Will HMRC repay tax?
Salter said, “Traditionally, HMRC has tried to block any tax refund claims by contractors in this type of ‘double taxation’ situation.
However, HMRC does have an obligation under its Charter to help taxpayers pay the right amount of tax. It states, ‘We’ll work within the law to make sure everyone pays the right amount of tax and gets their benefits and other entitlements.”
Salter added: “Sadly, however, the reality is that HMRC does nothing to help ensure that only the correct amount of tax is collected, and that refunds are issued to the contractors and PSCs in this situation. Indeed, the reality is even worse with HMRC typically doing everything possible to block tax refunds to contractors by saying, that refunds aren't due.”
What should contractors do?
Contractors should contact their public sector engager and ask whether their contract has been included in a PAYE settlement for that engager.
Where the contract was included in the PAYE settlement, the PSC should demand a statement of the tax paid by the engager on the PSC’s income, and also request confirmation of the reference number under which the relevant tax settlement was made.
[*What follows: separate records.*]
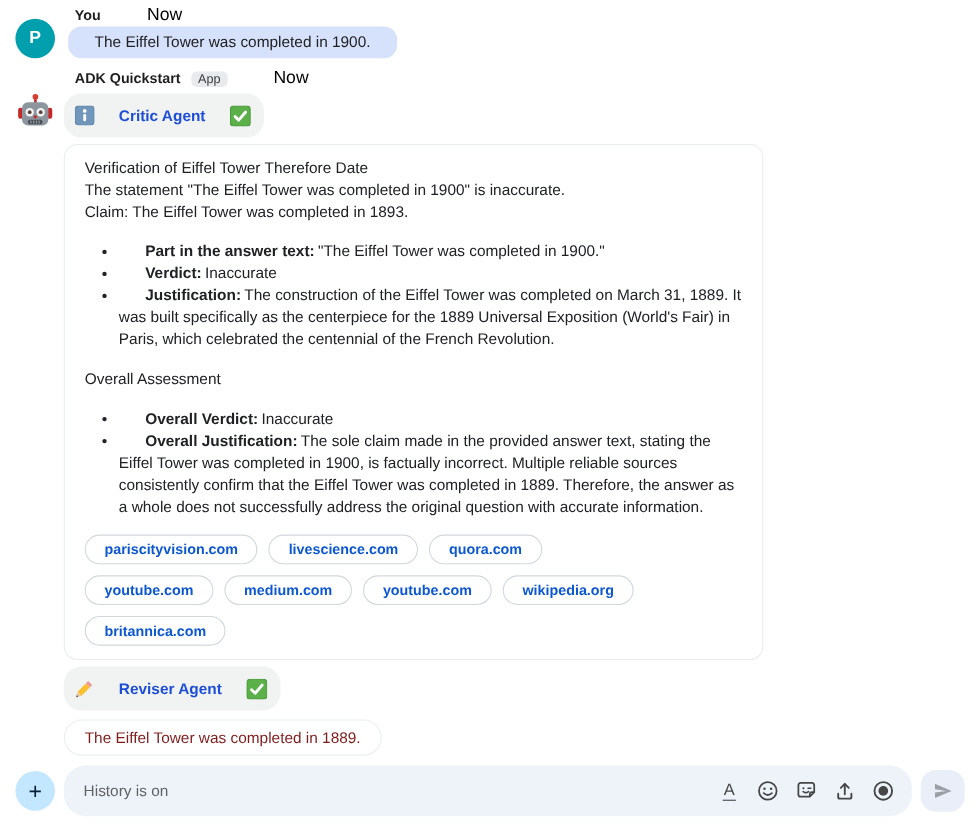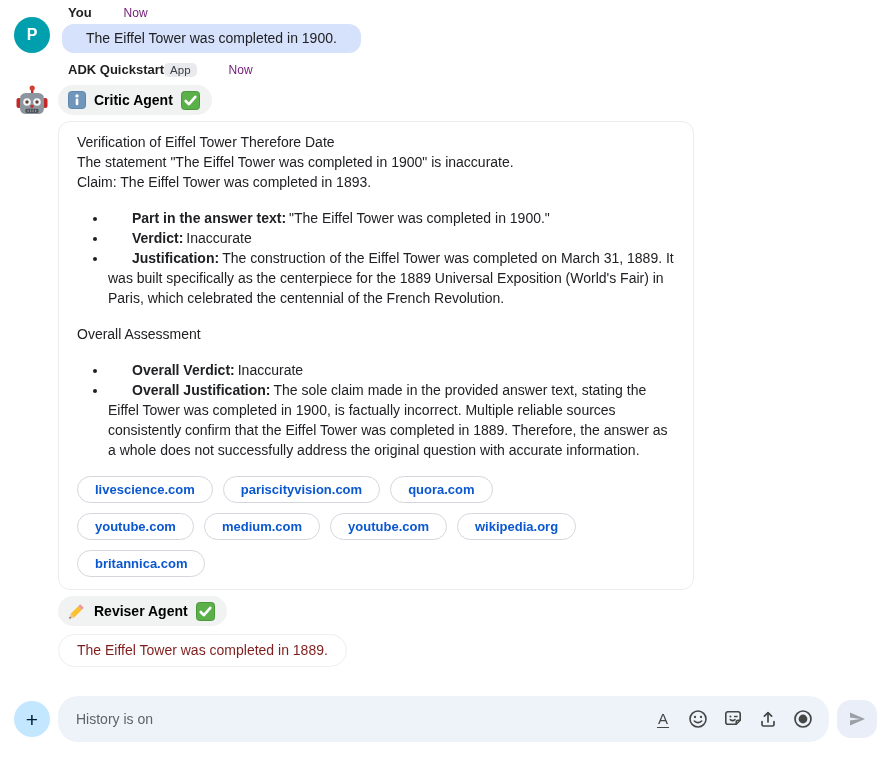--- a/index.html
+++ b/index.html
@@ -18,7 +18,7 @@
   .gutter { width: 58px; flex: none; padding-left: 14px; }
   .content { flex: 1; min-width: 0; }
 
-  .meta { display: flex; align-items: baseline; margin-left: 68px; height: 16px; }
+  .meta { display: flex; align-items: baseline; gap: 10px; margin-left: 68px; height: 16px; }
   .sender { font-size: 13px; font-weight: bold; color: #1f1f1f; }
   .timestamp { font-size: 12px; color: #701a75; padding-left: 32px; }
   .app-badge {

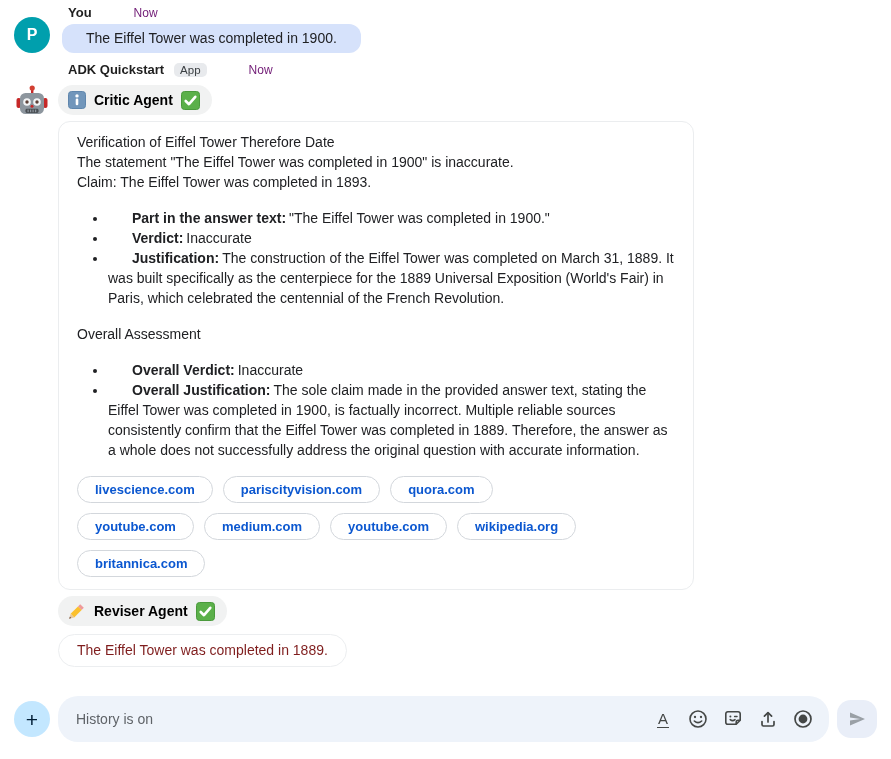--- a/index.html
+++ b/index.html
@@ -20,7 +20,7 @@
 
   .meta { display: flex; align-items: baseline; gap: 10px; margin-left: 68px; height: 16px; }
   .sender { font-size: 13px; font-weight: bold; color: #1f1f1f; }
-  .timestamp { font-size: 12px; color: #701a75; padding-left: 32px; }
+  .timestamp { font-size: 16px; color: #000000; padding-left: 32px; }
   .app-badge {
     font-size: 11.5px; color: #3c4043; background: #e8eaed;
     border-radius: 5px; padding: 1px 6px; font-weight: normal;

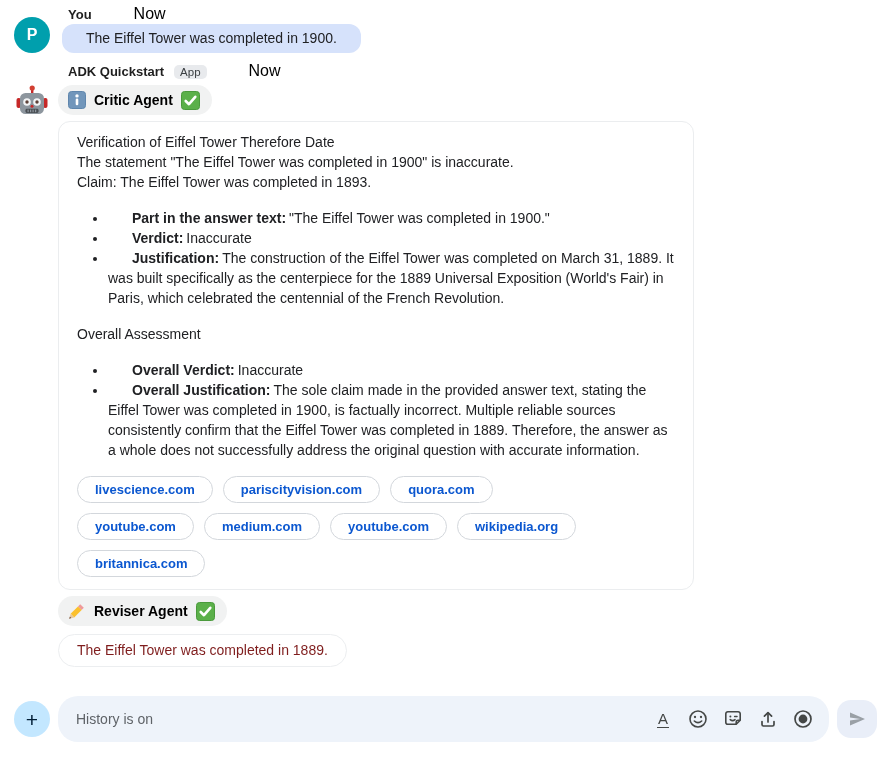--- a/index.html
+++ b/index.html
@@ -42,9 +42,9 @@
   .meta-adk { margin-top: 9px; margin-bottom: 7px; }
 
   .agent-pill {
-    display: inline-flex; align-items: center; gap: 8px;
-    background: #f1f2f2; border-radius: 16px; height: 30px; padding: 0 12px 0 10px;
-    font-size: 14px; font-weight: bold; color: #000000;
+    display: inline-flex; align-items: center; gap: 22px;
+    background: #f1f2f2; border-radius: 16px; height: 40px; padding: 0 12px 0 10px;
+    font-size: 14px; font-weight: bold; color: #1d4ed8;
   }
 
   .card {

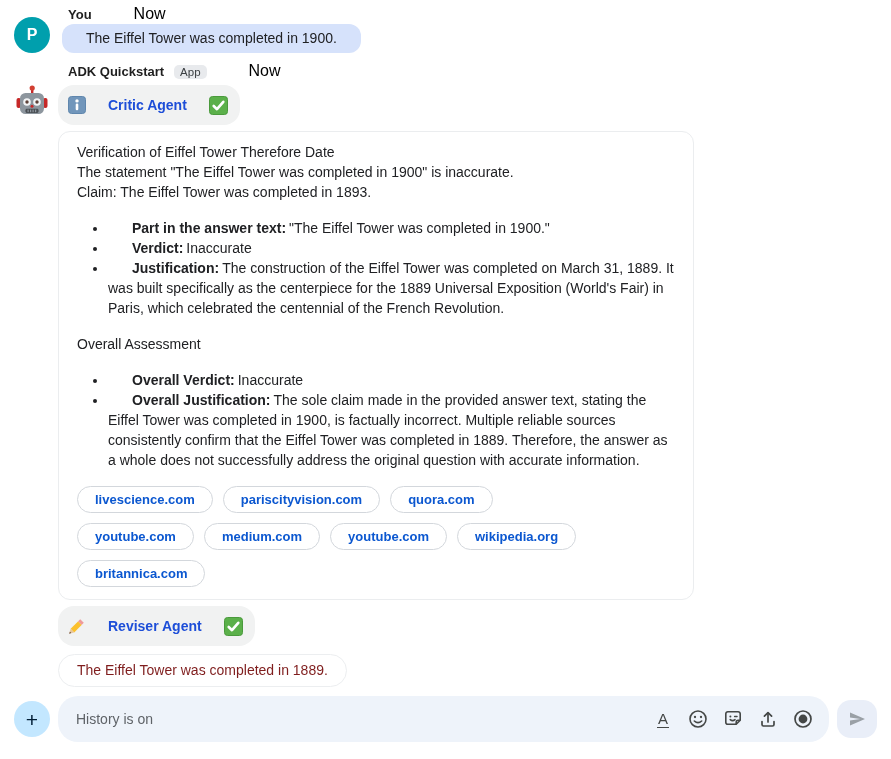--- a/index.html
+++ b/index.html
@@ -186,8 +186,8 @@
 
           <div>
             <div class="chip-row">
+              <span class="chip">pariscityvision.com</span>
               <span class="chip">livescience.com</span>
-              <span class="chip">pariscityvision.com</span>
               <span class="chip">quora.com</span>
             </div>
             <div class="chip-row">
This statement can be used to revise the PSC’s accounts, and to amend its corporation tax returns.
The contractor may also need to amend their personal tax returns to include income from the contract as employment income, though any income tax due on such deemed employment earnings should be ‘matched’ against the taxes paid by the government department as part of the disclosure and so would be fundamentally an administrative obligation.